A Declaration: Why I Welcome the Pullback of the EU's CSRD Sustainability Regulation
- juliosborne
- Aug 26
- 5 min read

My LinkedIn feed is full of discussion about the EU’s rollback of the #CSRD and #CSDDD sustainability regulations through the omnibus mechanism. So here is my declaration: I welcome the pullback of EU's CSRD sustainability regulation.
Transatlantic Trade – The EU on the Defensive
The joint statement by the EU and USA from August 21st, 2025, highlights this trend. The EU is offering more concessions to the USA and is acting from a weak negotiating position. The statement shows that the US is essentially pushing the EU to exclude US firms from excessive regulation.
So, one perspective is to analyze this regulatory shift as a macro-political game between the US and the EU. And in this game, the sustainability policy dimension is less important right now than the broader security concerns (and security, in itself multidimensional, is only one of several major dimensions).
Given the current political climate, which has shifted substantially, I favour this regulatory reversal on sustainability and reducing the EU's CSRD regulation (my current opinion).
Personal Impact: Pelt8
I say this even though the recent move has affected me personally and professionally. It undermined the viability of the company I founded four years ago and "exited" earlier this year, which was built on the assumption that these regulations would create a huge need and market for sustainability data management. For now, that market has collapsed.

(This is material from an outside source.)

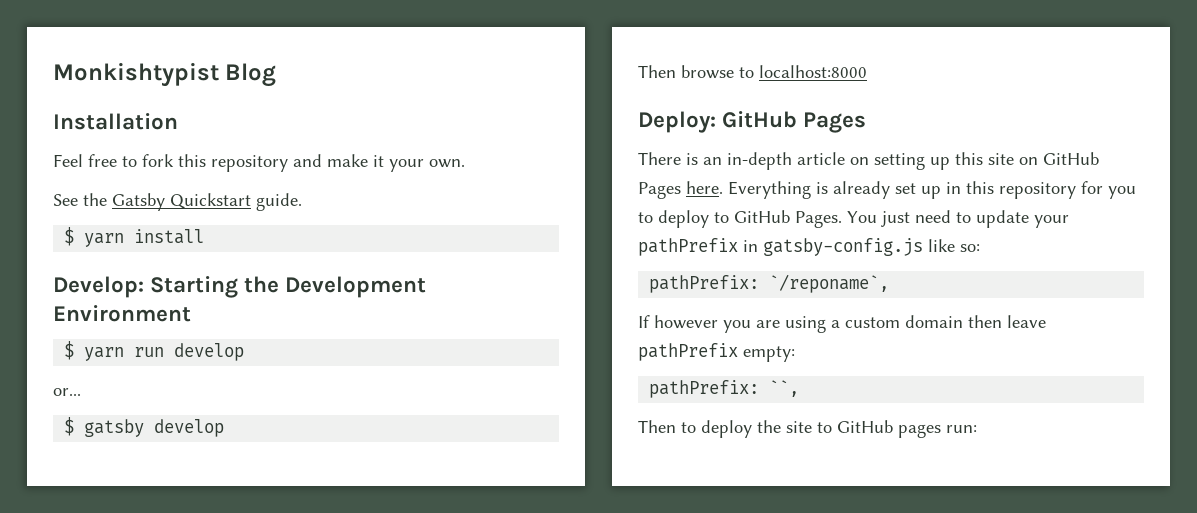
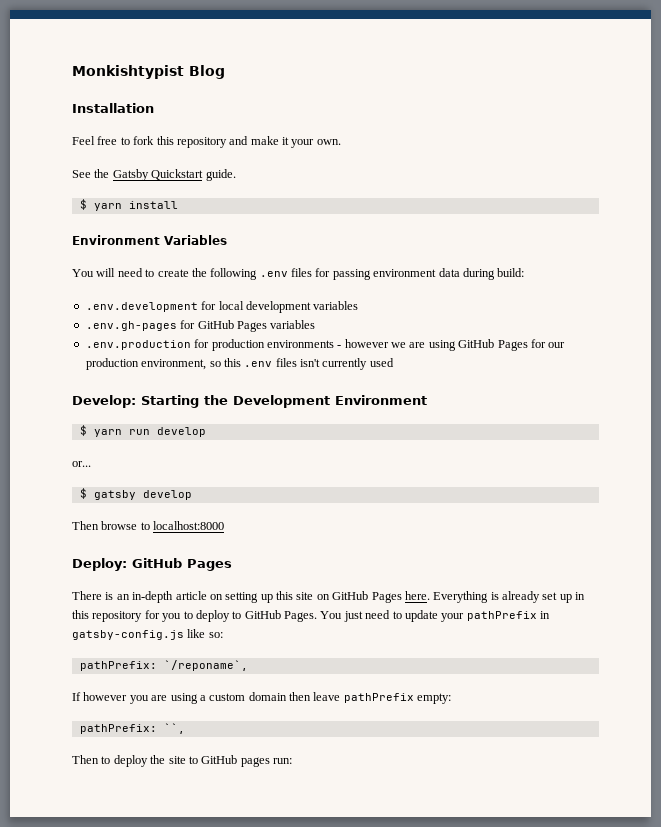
(205, 236) none -> [72,235,227,245] [72,268,525,280] [85,301,359,313] [85,320,316,332] [85,339,566,351] [85,358,394,370] // Environment Variables // You will need to create the following .env files for passing environment data during build: // .env.development for local development variables // .env.gh-pages for GitHub Pages variables // .env.production for production environments - however we are using GitHub Pages for our production environment, so this .env files isn't currently used

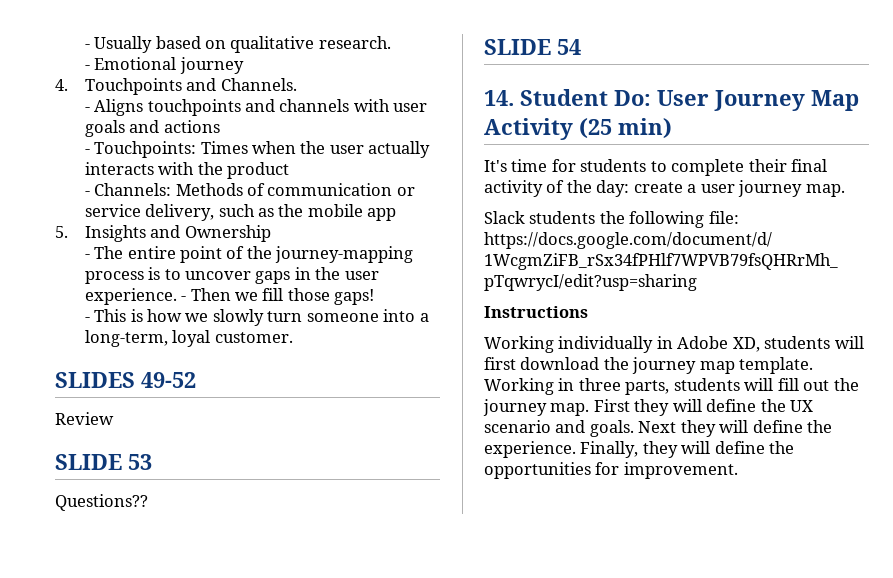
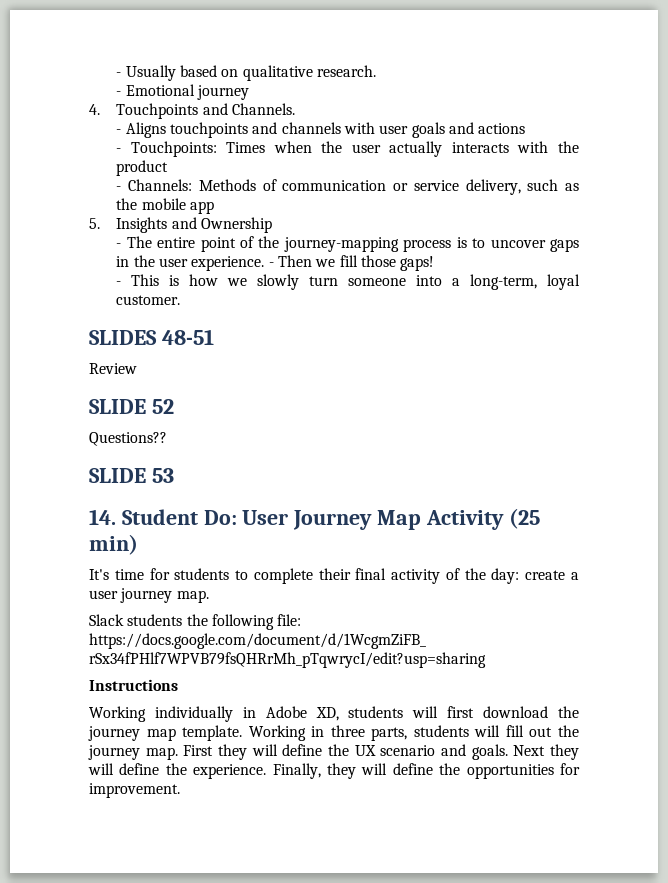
[141,372,196,388] 49-52 -> [161,329,214,345] 48-51
[128,454,152,470] 53 -> [151,399,174,414] 52
[557,39,581,55] 54 -> [151,468,174,483] 53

When I founded Pelt8, I strongly supported the CSRD regulations (which had previously been the NFRD). It would have required any company in the EU with more than 250 employees to issue a sustainability report.
A central argument for this push to “measure sustainability” was the hope that companies would change, and manage their behaviour: become more sustainable.
This belief turned out to be a hypothesis not backed by real-world observations; at least not in my experience.
Compliance or Real Change?
In the short term, I did not observe any real change in company behaviour due to these reporting requirements. Instead, compliance became a costly exercise. Many reports ended up as marketing tools, featuring unrealistic goals. For most companies, behaviour did not change.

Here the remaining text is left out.